**Goal of the exercise**
Repeat only the stretch of lines below that runs from the line with "em cor incentivou" through the line with "- Ao olhá-lo, é", unaltered.

**The data**
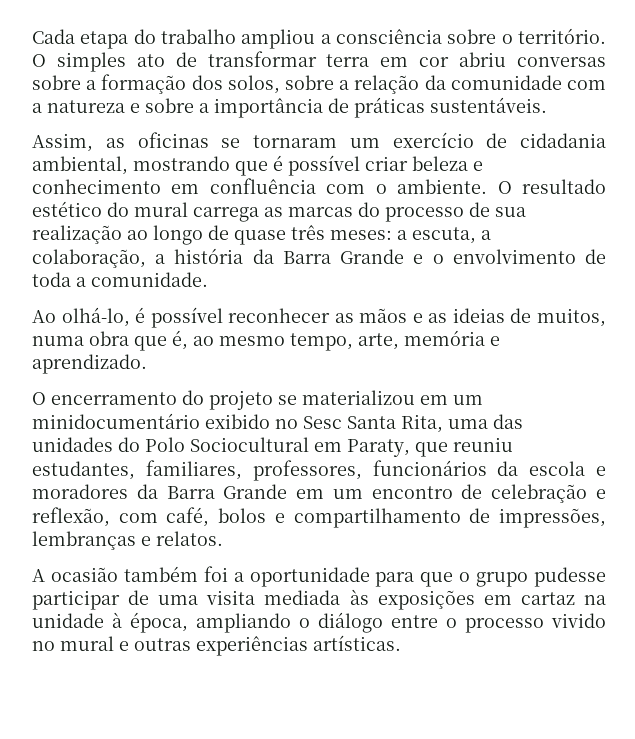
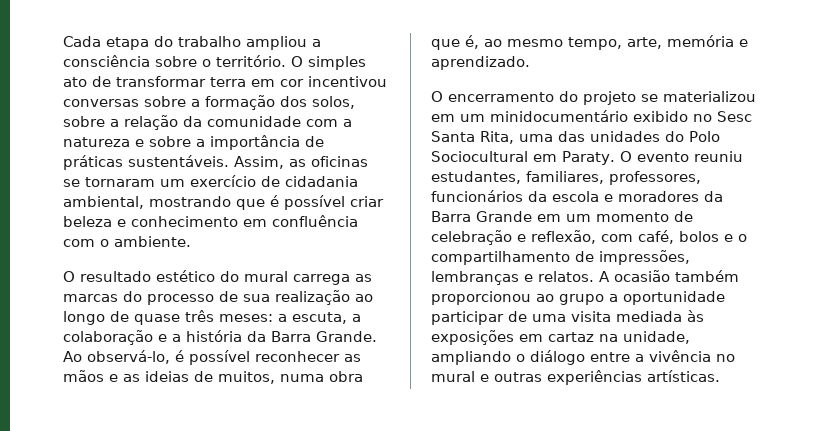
- O simples ato de transformar terra em cor abriu conversas sobre a formação dos solos, sobre a relação da comunidade com a natureza e sobre a importância de práticas sustentáveis.
- Assim, as oficinas se tornaram um exercício de cidadania ambiental, mostrando que é possível criar beleza e conhecimento em confluência com o ambiente. O resultado estético do mural carrega as marcas do processo de sua realização ao longo de quase três meses:
+ O simples ato de transformar terra em cor incentivou conversas sobre a formação dos solos, sobre a relação da comunidade com a natureza e sobre a importância de práticas sustentáveis. Assim, as oficinas se tornaram um exercício de cidadania ambiental, mostrando que é possível criar beleza e conhecimento em confluência com o ambiente.
+ O resultado estético do mural carrega as marcas do processo de sua realização ao longo de quase três meses:
- a escuta, a colaboração, a história da Barra Grande e o envolvimento de toda a comunidade.
- Ao olhá-lo, é possível reconhecer as mãos e as ideias de muitos, numa obra que é, ao mesmo tempo, arte, memória e aprendizado.
+ a escuta, a colaboração e a história da Barra Grande. Ao observá-lo, é possível reconhecer as mãos e as ideias de muitos, numa obra que é, ao mesmo tempo, arte, memória e aprendizado.
- O encerramento do projeto se materializou em um minidocumentário exibido no Sesc Santa Rita, uma das unidades do Polo Sociocultural em Paraty, que reuniu estudantes, familiares, professores, funcionários da escola e moradores da Barra Grande em um encontro de celebração e reflexão, com café, bolos e compartilhamento de impressões, lembranças e relatos.
- A ocasião também foi a oportunidade para que o grupo pudesse participar de uma visita mediada às exposições em cartaz na unidade à época, ampliando o diálogo entre o processo vivido no mural e outras experiências artísticas.
+ O encerramento do projeto se materializou em um minidocumentário exibido no Sesc Santa Rita, uma das unidades do Polo Sociocultural em Paraty. O evento reuniu estudantes, familiares, professores, funcionários da escola e moradores da Barra Grande em um momento de celebração e reflexão, com café, bolos e o compartilhamento de impressões, lembranças e relatos. A ocasião também proporcionou ao grupo a oportunidade participar de uma visita mediada às exposições em cartaz na unidade, ampliando o diálogo entre a vivência no mural e outras experiências artísticas.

**Answer box**
+ O simples ato de transformar terra em cor incentivou conversas sobre a formação dos solos, sobre a relação da comunidade com a natureza e sobre a importância de práticas sustentáveis. Assim, as oficinas se tornaram um exercício de cidadania ambiental, mostrando que é possível criar beleza e conhecimento em confluência com o ambiente.
+ O resultado estético do mural carrega as marcas do processo de sua realização ao longo de quase três meses:
- a escuta, a colaboração, a história da Barra Grande e o envolvimento de toda a comunidade.
- Ao olhá-lo, é possível reconhecer as mãos e as ideias de muitos, numa obra que é, ao mesmo tempo, arte, memória e aprendizado.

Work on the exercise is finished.